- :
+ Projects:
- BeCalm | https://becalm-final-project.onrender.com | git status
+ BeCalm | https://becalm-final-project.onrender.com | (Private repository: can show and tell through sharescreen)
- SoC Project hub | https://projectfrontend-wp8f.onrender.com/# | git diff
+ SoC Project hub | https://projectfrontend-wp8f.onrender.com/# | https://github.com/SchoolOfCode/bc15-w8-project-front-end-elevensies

══════

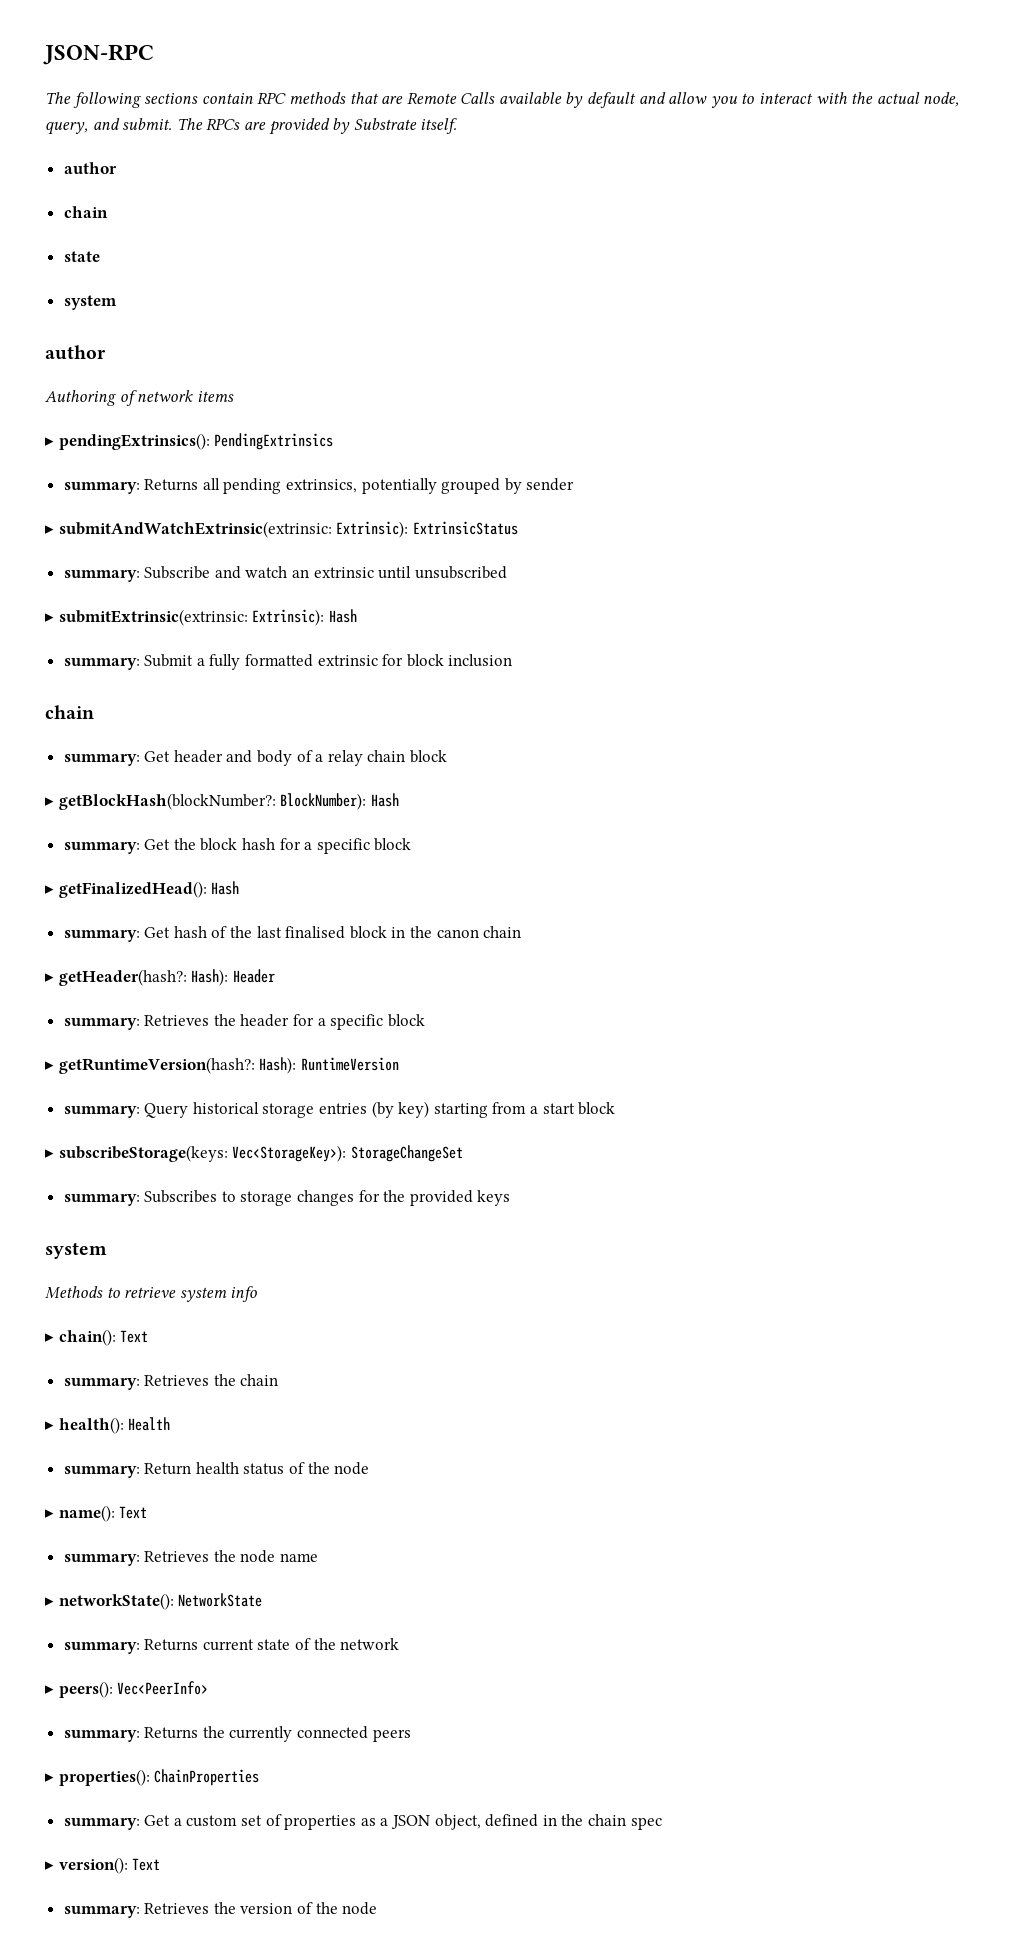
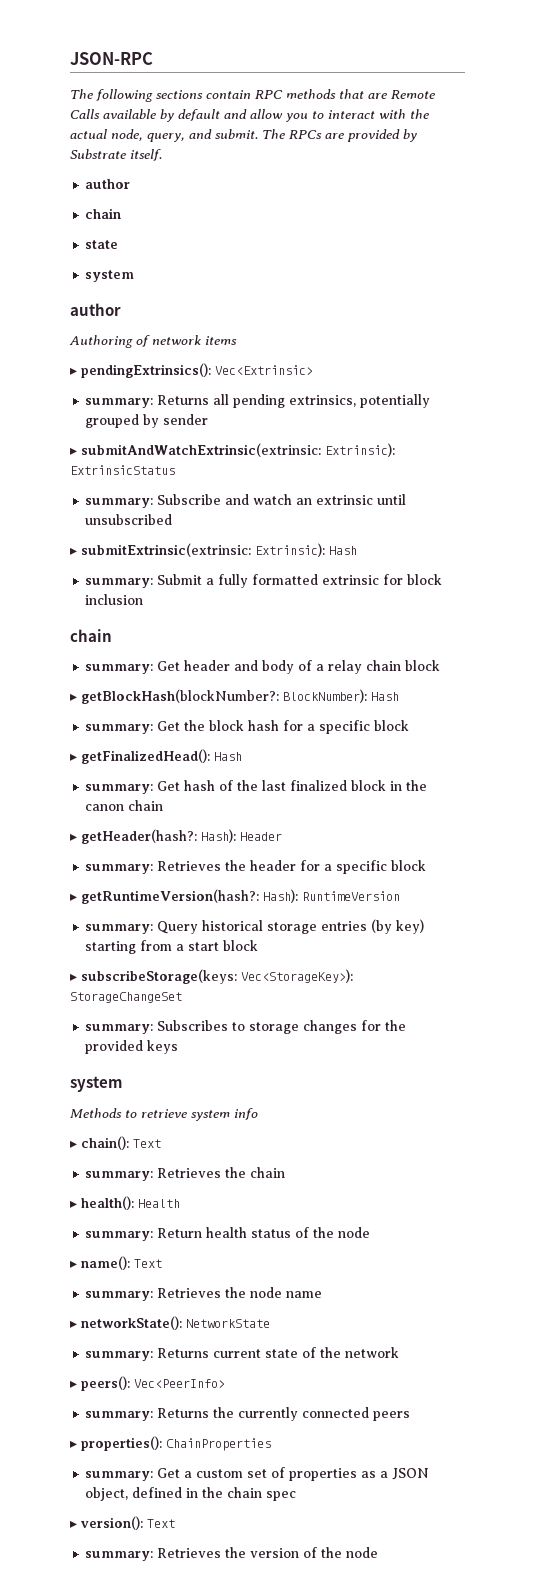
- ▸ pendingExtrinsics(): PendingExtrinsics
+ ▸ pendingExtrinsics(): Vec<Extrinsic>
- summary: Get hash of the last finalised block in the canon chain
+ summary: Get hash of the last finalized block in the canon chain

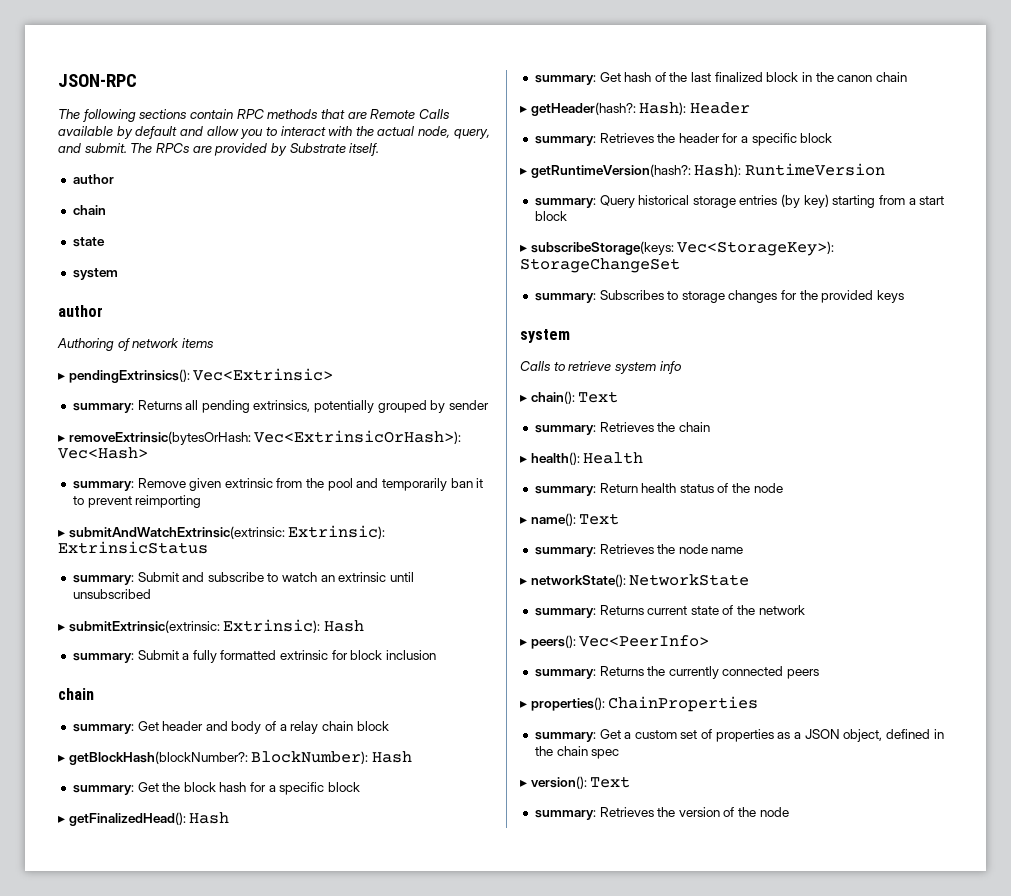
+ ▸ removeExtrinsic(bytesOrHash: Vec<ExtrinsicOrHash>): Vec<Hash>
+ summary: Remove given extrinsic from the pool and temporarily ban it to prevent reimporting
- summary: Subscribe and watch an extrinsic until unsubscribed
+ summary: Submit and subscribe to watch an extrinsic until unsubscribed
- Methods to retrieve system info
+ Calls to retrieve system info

══════

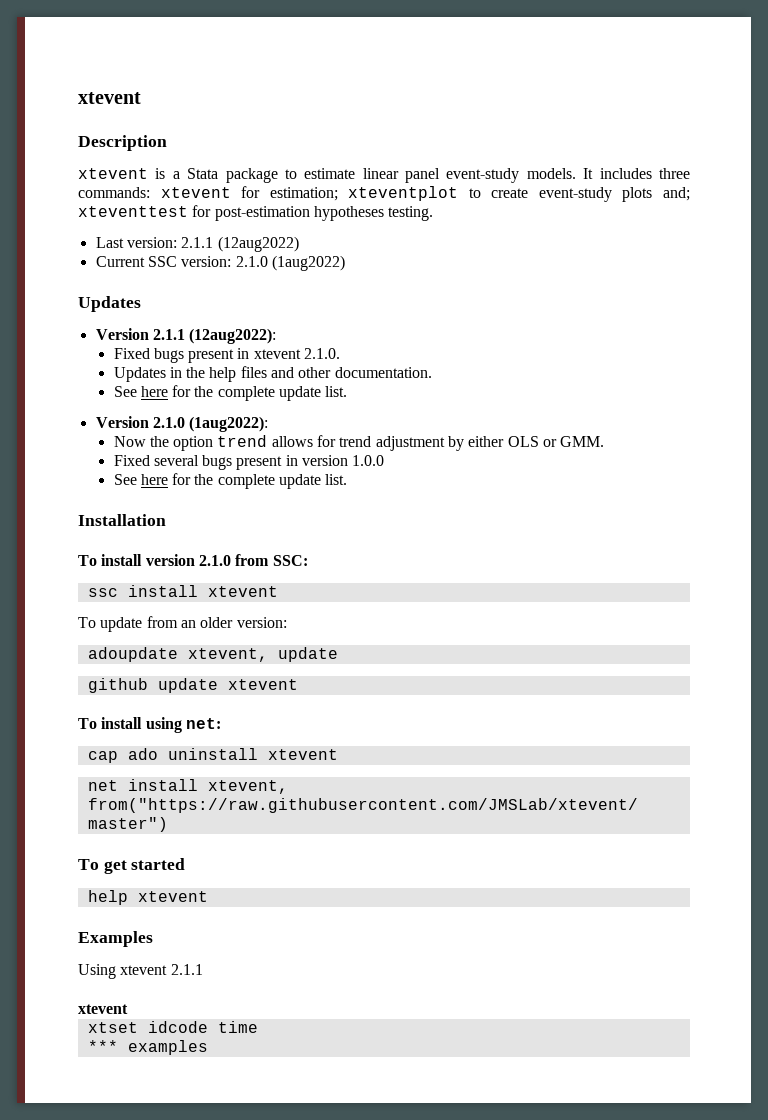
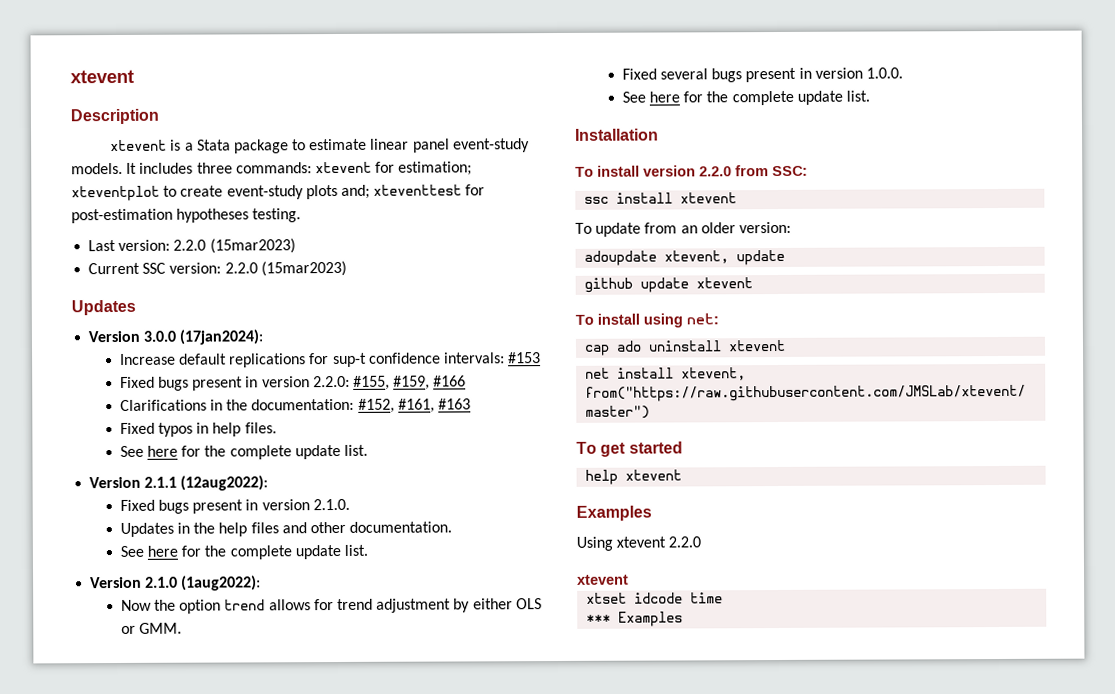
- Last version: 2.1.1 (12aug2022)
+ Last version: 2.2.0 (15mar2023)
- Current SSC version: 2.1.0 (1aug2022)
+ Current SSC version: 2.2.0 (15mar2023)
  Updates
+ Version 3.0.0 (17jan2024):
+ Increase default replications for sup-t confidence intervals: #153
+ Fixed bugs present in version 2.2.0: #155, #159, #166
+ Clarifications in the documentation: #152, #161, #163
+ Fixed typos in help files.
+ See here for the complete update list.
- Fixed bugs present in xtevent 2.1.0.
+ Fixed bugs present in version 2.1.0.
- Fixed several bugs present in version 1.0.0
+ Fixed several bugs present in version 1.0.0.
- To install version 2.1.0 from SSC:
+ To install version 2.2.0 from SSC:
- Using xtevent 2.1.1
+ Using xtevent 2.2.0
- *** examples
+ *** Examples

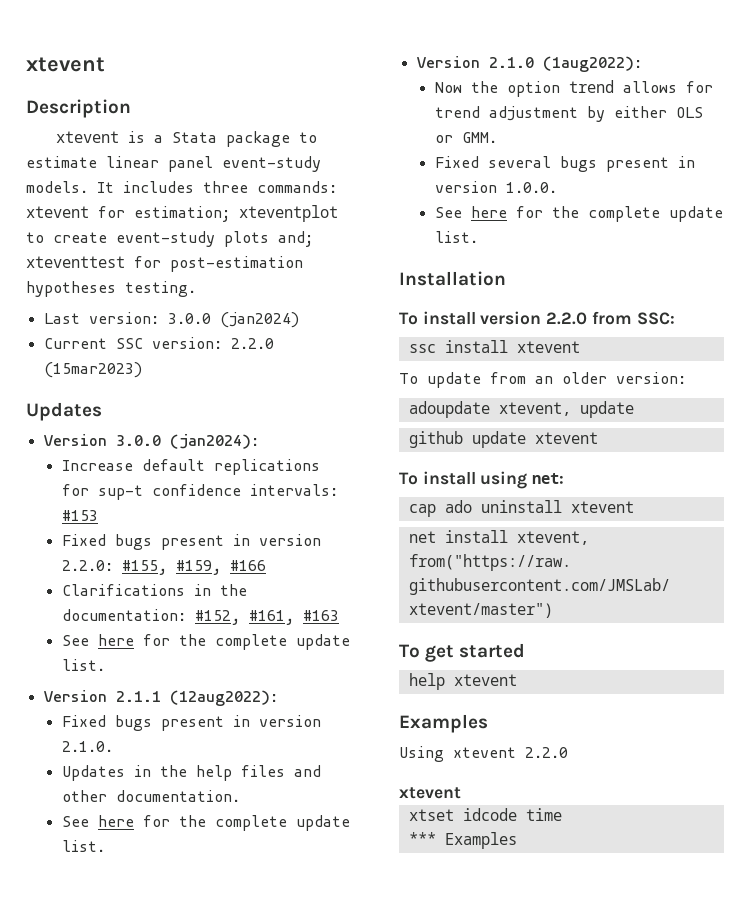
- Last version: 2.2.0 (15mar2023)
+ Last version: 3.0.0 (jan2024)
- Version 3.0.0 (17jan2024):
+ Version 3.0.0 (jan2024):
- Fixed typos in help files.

══════

Restate word for word the entries above from the line with "- Methods to retrieve system info" through the line with "Calls to retrieve system info", inclusive, leaving out everything else.

**Solution to this problem:**
- Methods to retrieve system info
+ Calls to retrieve system info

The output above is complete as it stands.